La Commissione Giustizia del Senato, ha incluso nella soppressione delle 220 sedi distaccate dei tribunali italiani, anche quella di Francavilla Fontana.
Si attende, in merito, la reazione di Italia Di Tano (presidente della Libera Associazione Forense degli avvocati di Fasano e Cisternino) che, nel dossier inviato proprio ieri (10 giugno) al sindaco Di Bari e alla Commissione Giustizia al Senato, aveva definito "irrazionale" l'idea di salvare la sede di Francavilla a scapito di quella fasanese.

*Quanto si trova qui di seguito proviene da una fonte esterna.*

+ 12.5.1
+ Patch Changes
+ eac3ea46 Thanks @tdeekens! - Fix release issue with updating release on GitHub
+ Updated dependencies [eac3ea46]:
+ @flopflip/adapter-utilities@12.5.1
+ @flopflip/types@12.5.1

Nella missiva, i firmatari chiedevano che, qualora non fosse stato possibile rivedere la decisione della chiusura del tribunale di Fasano, "per garantire e tutelare l’esercizio effettivo dei diritti fondamentali dei cittadini previsti dalla Costituzione”, quantomeno lo stesso fosse accorpato direttamente a quello di Brindisi.
Nonostante appaia trascurabile l'idea che la Commissione Giustizia abbia già preso visione del dossier in oggetto, la decisione di chiudere il tribunale di Francavilla risulta, comunque, ferrea.

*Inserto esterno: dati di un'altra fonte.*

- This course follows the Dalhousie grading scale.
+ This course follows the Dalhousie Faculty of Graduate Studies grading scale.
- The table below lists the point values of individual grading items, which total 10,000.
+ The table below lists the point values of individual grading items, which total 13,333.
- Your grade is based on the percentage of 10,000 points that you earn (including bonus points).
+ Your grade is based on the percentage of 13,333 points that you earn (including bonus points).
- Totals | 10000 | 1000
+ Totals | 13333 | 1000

Dunque, la richiesta dell'Associazione Libera Forense (nel caso in cui per il tribunale di Fasano non ci fosse più potuta essere alcuna speranza) sembrerebbe accolta ancor prima di essere valutata.
La parola spetta adesso all'opinione pubblica. Certamente la comunità fasanese non si rassegnerà all'idea di perdere un altro pilastro importante della città.